Data items
□ □ □ □ □ □ □
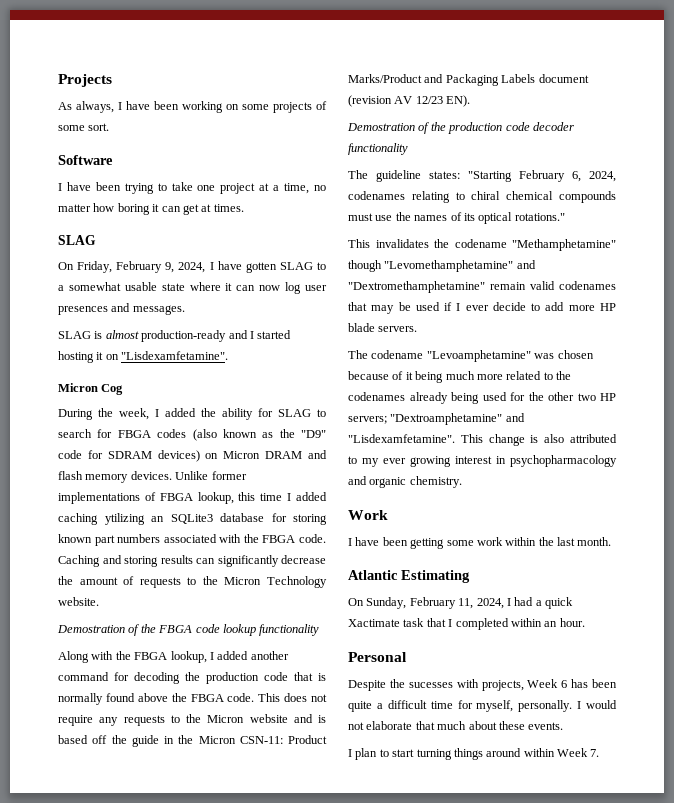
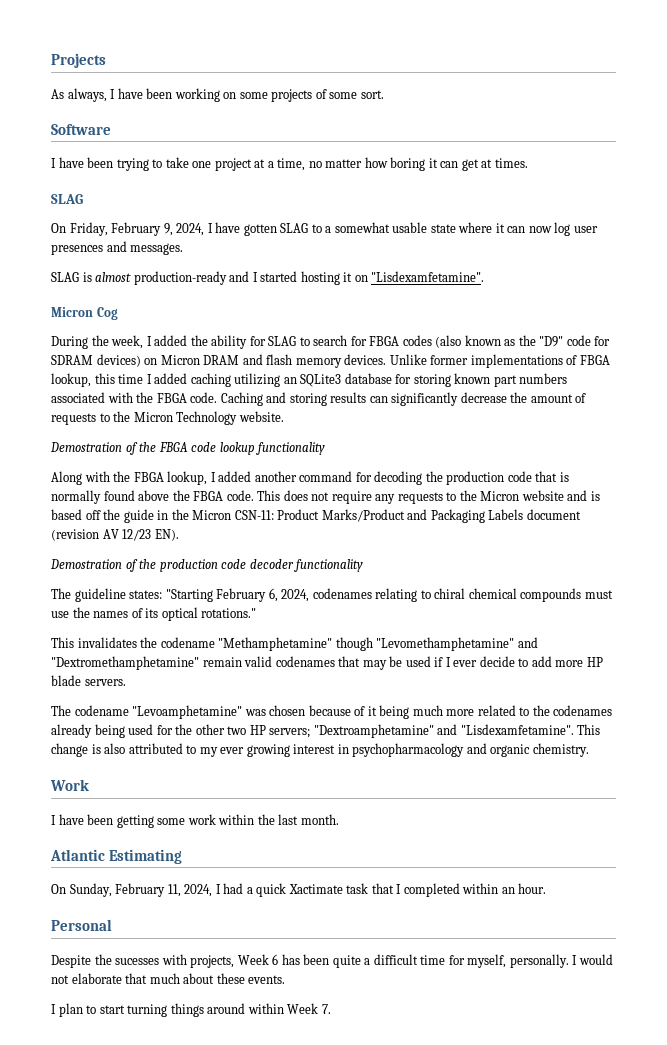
- Unlike former implementations of FBGA lookup, this time I added caching ytilizing an SQLite3 database for storing known part numbers associated with the FBGA code.
+ Unlike former implementations of FBGA lookup, this time I added caching utilizing an SQLite3 database for storing known part numbers associated with the FBGA code.

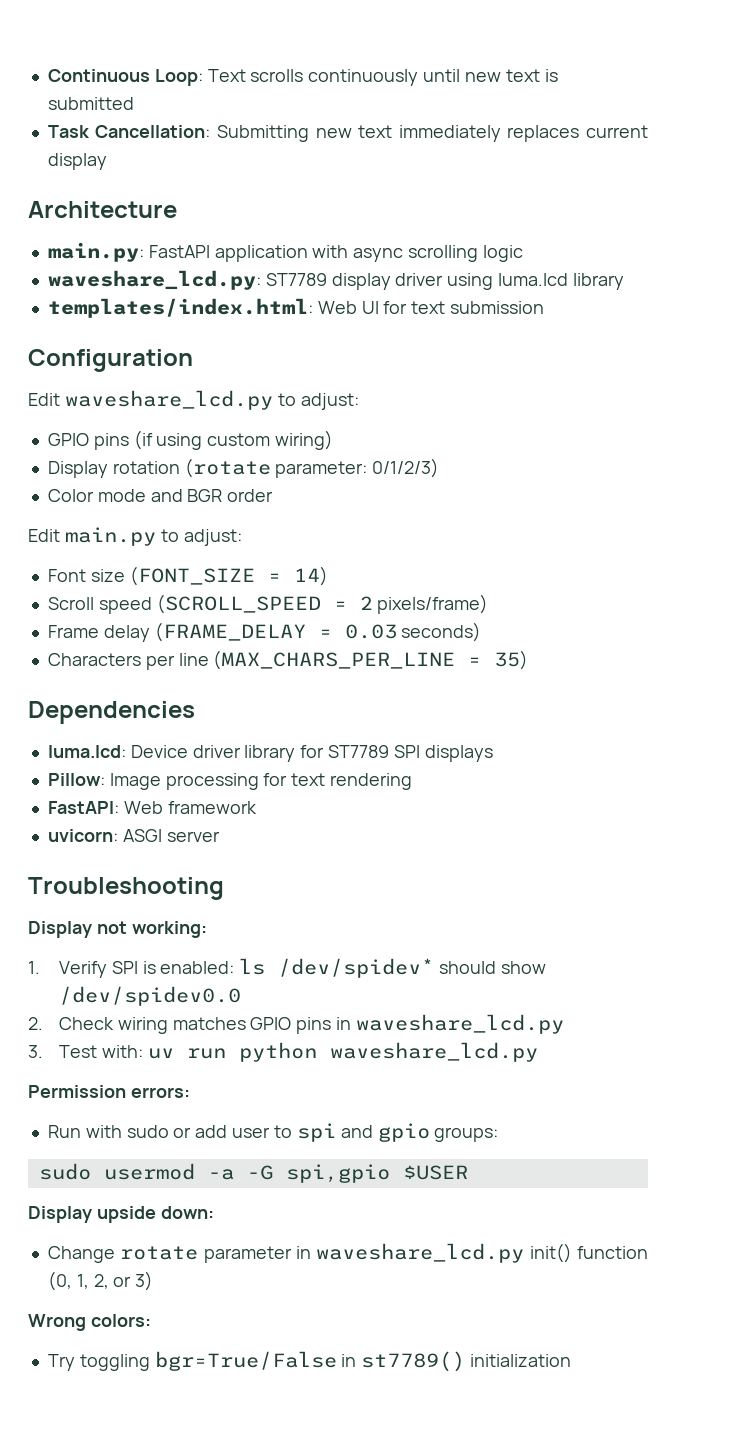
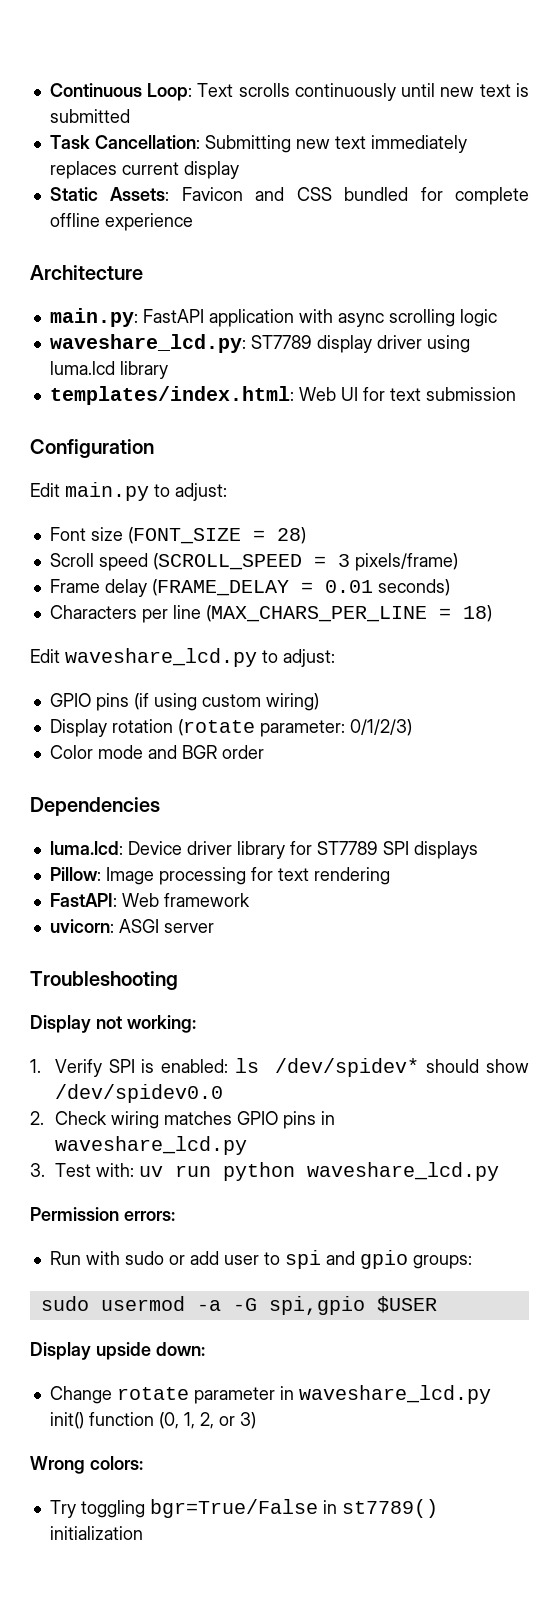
+ Static Assets: Favicon and CSS bundled for complete offline experience
+ Edit main.py to adjust:
+ Font size (FONT_SIZE = 28)
+ Scroll speed (SCROLL_SPEED = 3 pixels/frame)
+ Frame delay (FRAME_DELAY = 0.01 seconds)
+ Characters per line (MAX_CHARS_PER_LINE = 18)
- Edit main.py to adjust:
- Font size (FONT_SIZE = 14)
- Scroll speed (SCROLL_SPEED = 2 pixels/frame)
- Frame delay (FRAME_DELAY = 0.03 seconds)
- Characters per line (MAX_CHARS_PER_LINE = 35)

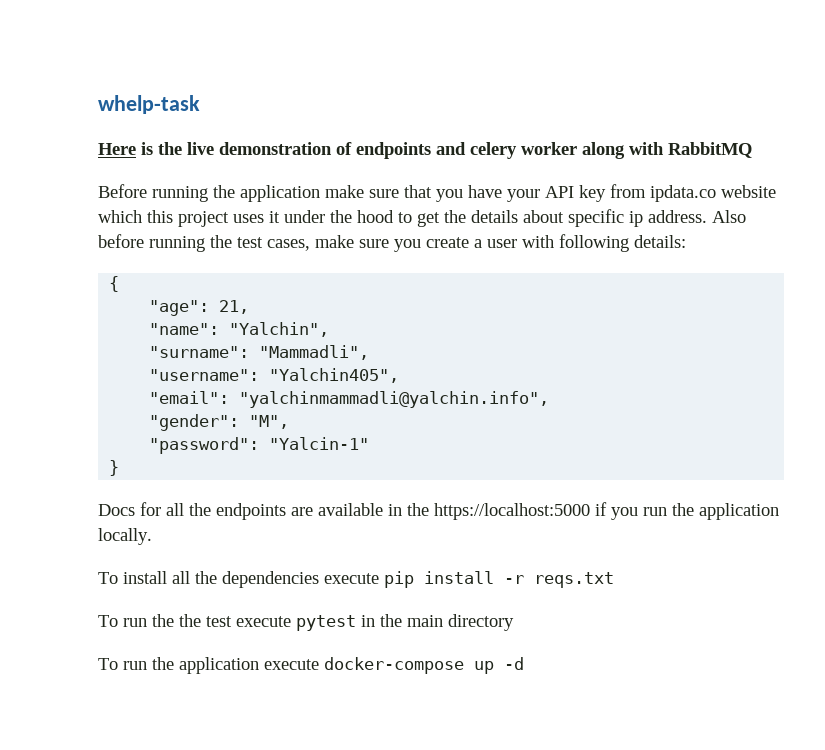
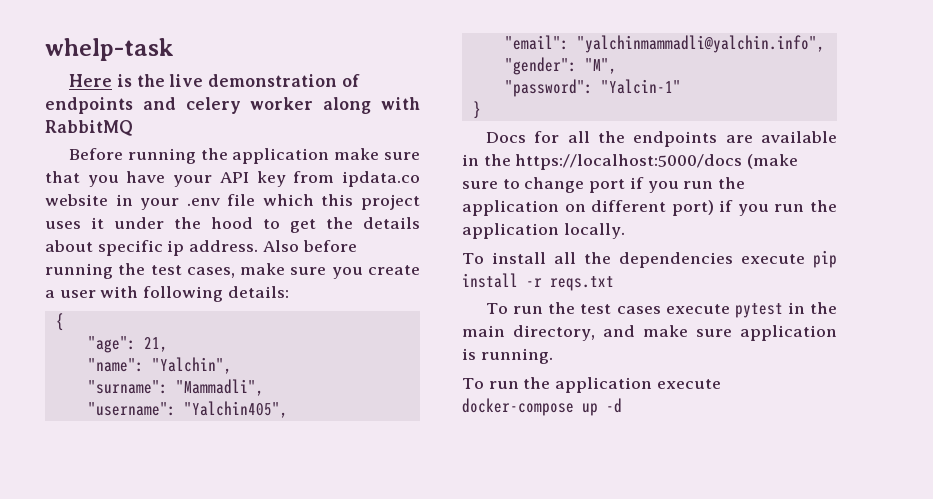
- Before running the application make sure that you have your API key from ipdata.co website which this project uses it under the hood to get the details about specific ip address.
+ Before running the application make sure that you have your API key from ipdata.co website in your .env file which this project uses it under the hood to get the details about specific ip address.
- Docs for all the endpoints are available in the https://localhost:5000 if you run the application locally.
+ Docs for all the endpoints are available in the https://localhost:5000/docs (make sure to change port if you run the application on different port) if you run the application locally.
- To run the the test execute pytest in the main directory
+ To run the test cases execute pytest in the main directory, and make sure application is running.

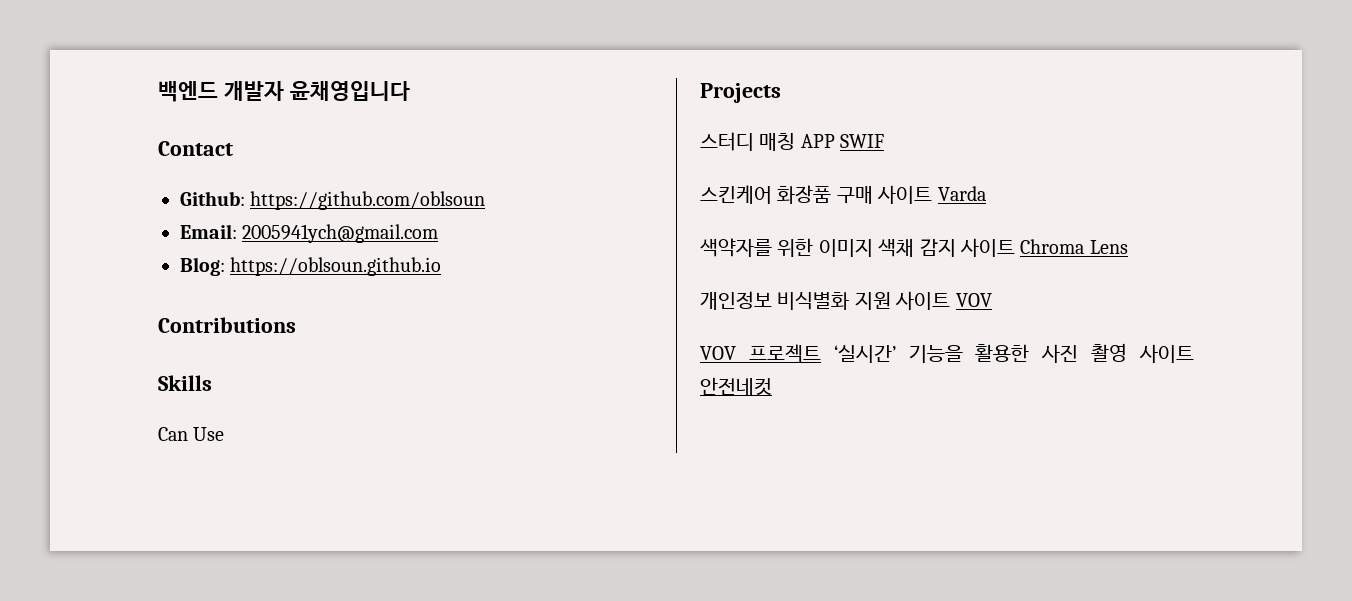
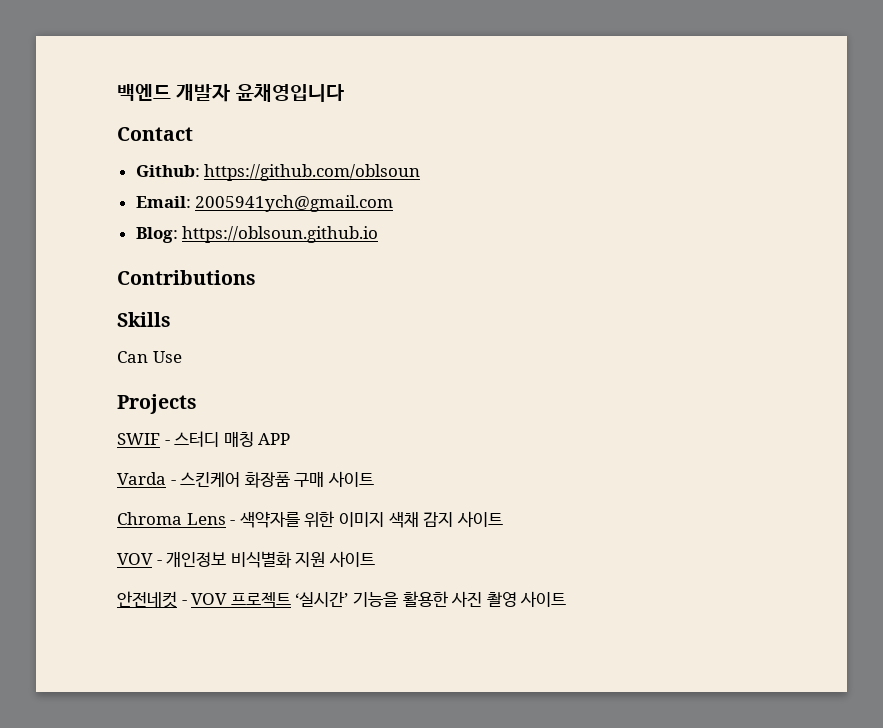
- 스터디 매칭 APP SWIF
- 스킨케어 화장품 구매 사이트 Varda
- 색약자를 위한 이미지 색채 감지 사이트 Chroma Lens
- 개인정보 비식별화 지원 사이트 VOV
- VOV 프로젝트 ‘실시간’ 기능을 활용한 사진 촬영 사이트 안전네컷
+ SWIF - 스터디 매칭 APP
+ Varda - 스킨케어 화장품 구매 사이트
+ Chroma Lens - 색약자를 위한 이미지 색채 감지 사이트
+ VOV - 개인정보 비식별화 지원 사이트
+ 안전네컷 - VOV 프로젝트 ‘실시간’ 기능을 활용한 사진 촬영 사이트

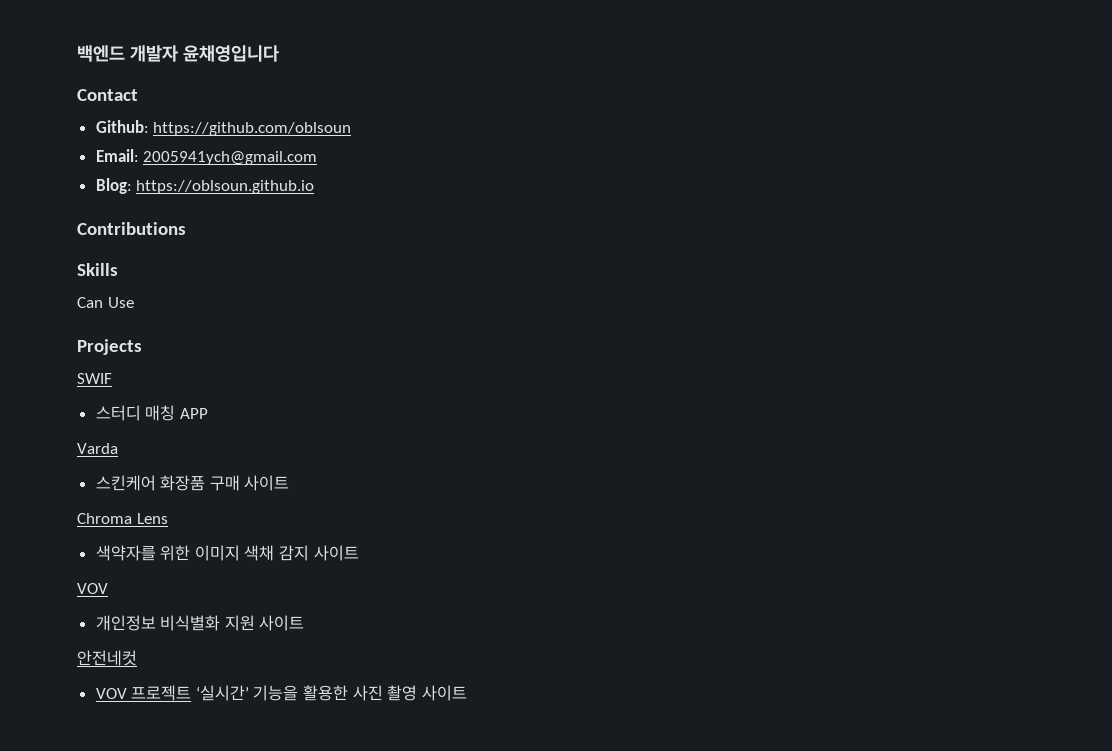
- SWIF - 스터디 매칭 APP
+ SWIF
+ 스터디 매칭 APP
- Varda - 스킨케어 화장품 구매 사이트
+ Varda
+ 스킨케어 화장품 구매 사이트
- Chroma Lens - 색약자를 위한 이미지 색채 감지 사이트
- VOV - 개인정보 비식별화 지원 사이트
+ Chroma Lens
+ 색약자를 위한 이미지 색채 감지 사이트
+ VOV
+ 개인정보 비식별화 지원 사이트
- 안전네컷 - VOV 프로젝트 ‘실시간’ 기능을 활용한 사진 촬영 사이트
+ 안전네컷
+ VOV 프로젝트 ‘실시간’ 기능을 활용한 사진 촬영 사이트

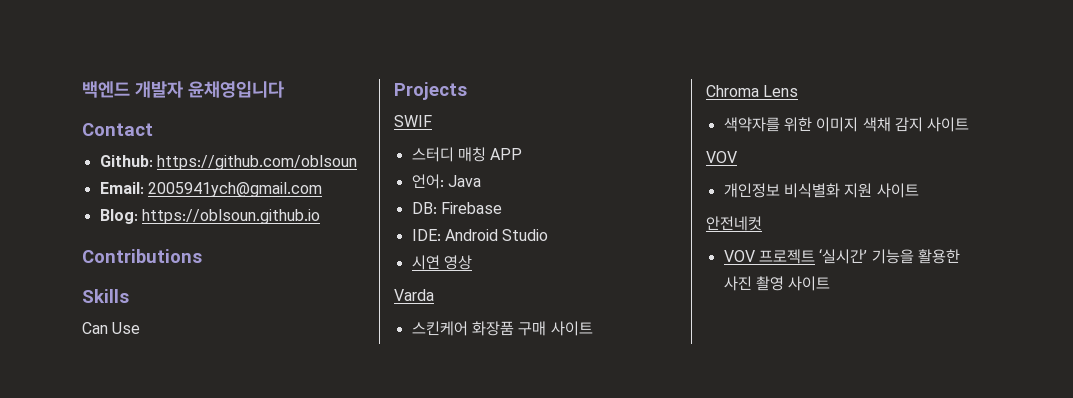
+ 언어: Java
+ DB: Firebase
+ IDE: Android Studio
+ 시연 영상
□ □ □ □ □ □ □
Exercise prompt:
The entries above need to be output again in full, exactly, and without pictures.

Result for this exercise:
- Unlike former implementations of FBGA lookup, this time I added caching ytilizing an SQLite3 database for storing known part numbers associated with the FBGA code.
+ Unlike former implementations of FBGA lookup, this time I added caching utilizing an SQLite3 database for storing known part numbers associated with the FBGA code.

+ Static Assets: Favicon and CSS bundled for complete offline experience
+ Edit main.py to adjust:
+ Font size (FONT_SIZE = 28)
+ Scroll speed (SCROLL_SPEED = 3 pixels/frame)
+ Frame delay (FRAME_DELAY = 0.01 seconds)
+ Characters per line (MAX_CHARS_PER_LINE = 18)
- Edit main.py to adjust:
- Font size (FONT_SIZE = 14)
- Scroll speed (SCROLL_SPEED = 2 pixels/frame)
- Frame delay (FRAME_DELAY = 0.03 seconds)
- Characters per line (MAX_CHARS_PER_LINE = 35)

- Before running the application make sure that you have your API key from ipdata.co website which this project uses it under the hood to get the details about specific ip address.
+ Before running the application make sure that you have your API key from ipdata.co website in your .env file which this project uses it under the hood to get the details about specific ip address.
- Docs for all the endpoints are available in the https://localhost:5000 if you run the application locally.
+ Docs for all the endpoints are available in the https://localhost:5000/docs (make sure to change port if you run the application on different port) if you run the application locally.
- To run the the test execute pytest in the main directory
+ To run the test cases execute pytest in the main directory, and make sure application is running.

- 스터디 매칭 APP SWIF
- 스킨케어 화장품 구매 사이트 Varda
- 색약자를 위한 이미지 색채 감지 사이트 Chroma Lens
- 개인정보 비식별화 지원 사이트 VOV
- VOV 프로젝트 ‘실시간’ 기능을 활용한 사진 촬영 사이트 안전네컷
+ SWIF - 스터디 매칭 APP
+ Varda - 스킨케어 화장품 구매 사이트
+ Chroma Lens - 색약자를 위한 이미지 색채 감지 사이트
+ VOV - 개인정보 비식별화 지원 사이트
+ 안전네컷 - VOV 프로젝트 ‘실시간’ 기능을 활용한 사진 촬영 사이트

- SWIF - 스터디 매칭 APP
+ SWIF
+ 스터디 매칭 APP
- Varda - 스킨케어 화장품 구매 사이트
+ Varda
+ 스킨케어 화장품 구매 사이트
- Chroma Lens - 색약자를 위한 이미지 색채 감지 사이트
- VOV - 개인정보 비식별화 지원 사이트
+ Chroma Lens
+ 색약자를 위한 이미지 색채 감지 사이트
+ VOV
+ 개인정보 비식별화 지원 사이트
- 안전네컷 - VOV 프로젝트 ‘실시간’ 기능을 활용한 사진 촬영 사이트
+ 안전네컷
+ VOV 프로젝트 ‘실시간’ 기능을 활용한 사진 촬영 사이트

+ 언어: Java
+ DB: Firebase
+ IDE: Android Studio
+ 시연 영상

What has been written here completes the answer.